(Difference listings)
========
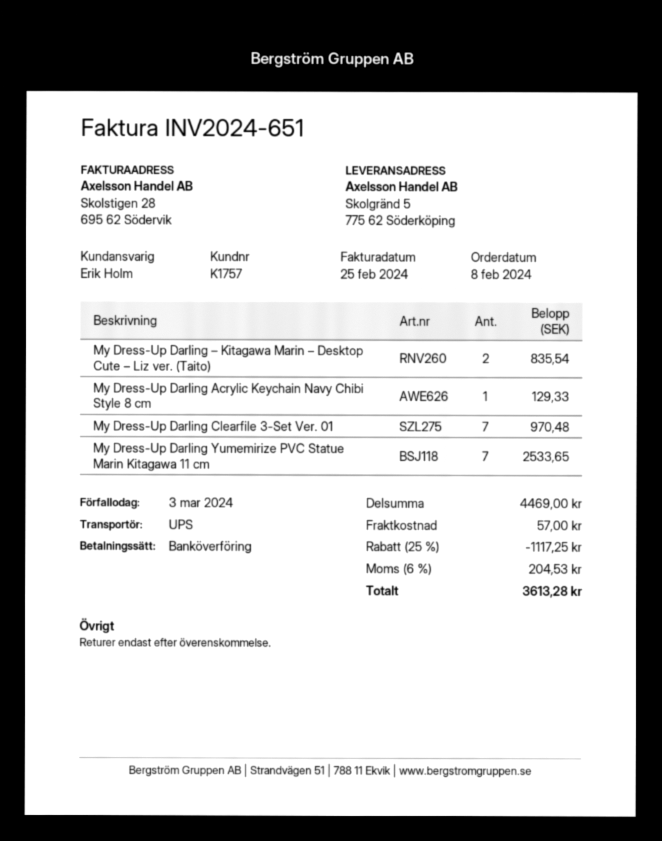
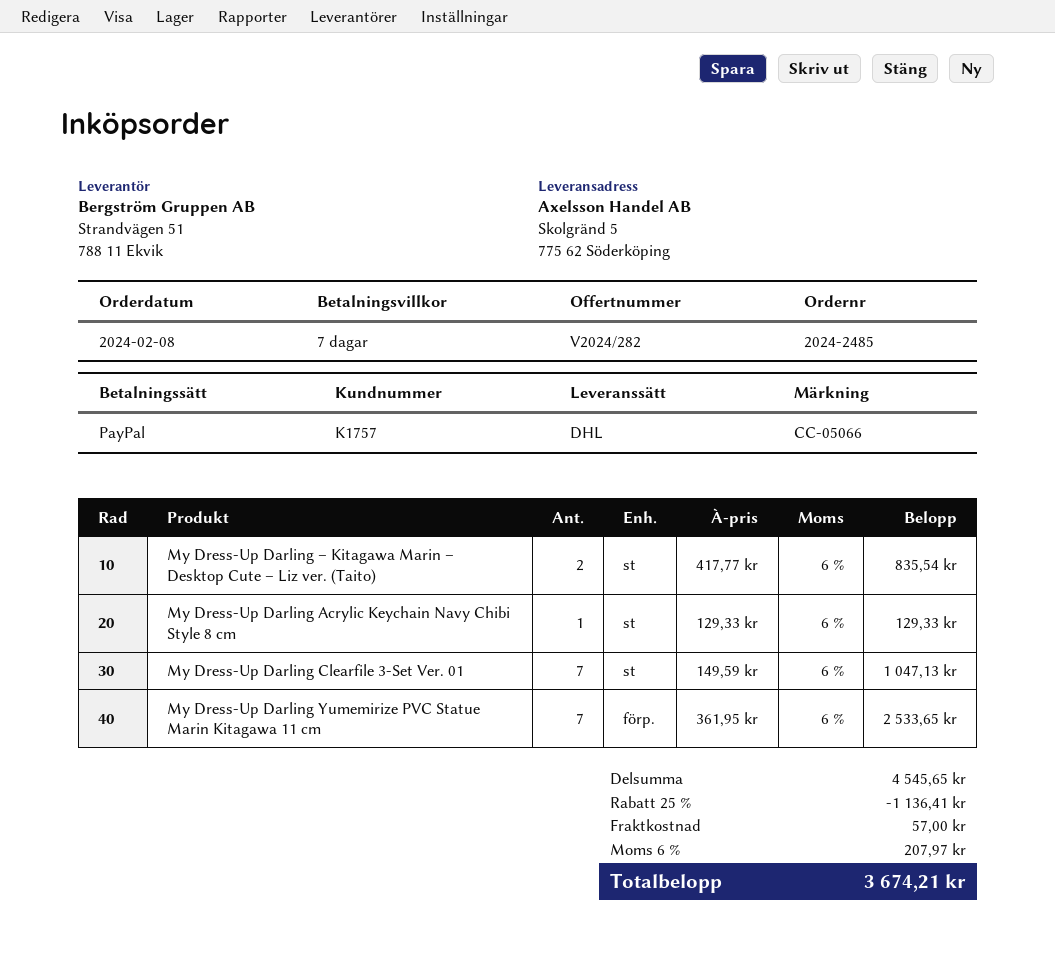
payment method: bank transfer -> PayPal
shipping method: UPS -> DHL
My Dress-Up Darling Clearfile 3-Set Ver. 01: 7 for 970.48 -> 7 for 1047.13
subtotal: 4469.00 -> 4545.65
discount: 25% = 1117.25 -> 25% = 1136.41
tax: 6% = 204.53 -> 6% = 207.97
total: 3613.28 -> 3674.21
========
> [Exercise description] The word to find is "method". Copy every line of the records that holds it.

> [Response below]
payment method: bank transfer -> PayPal
shipping method: UPS -> DHL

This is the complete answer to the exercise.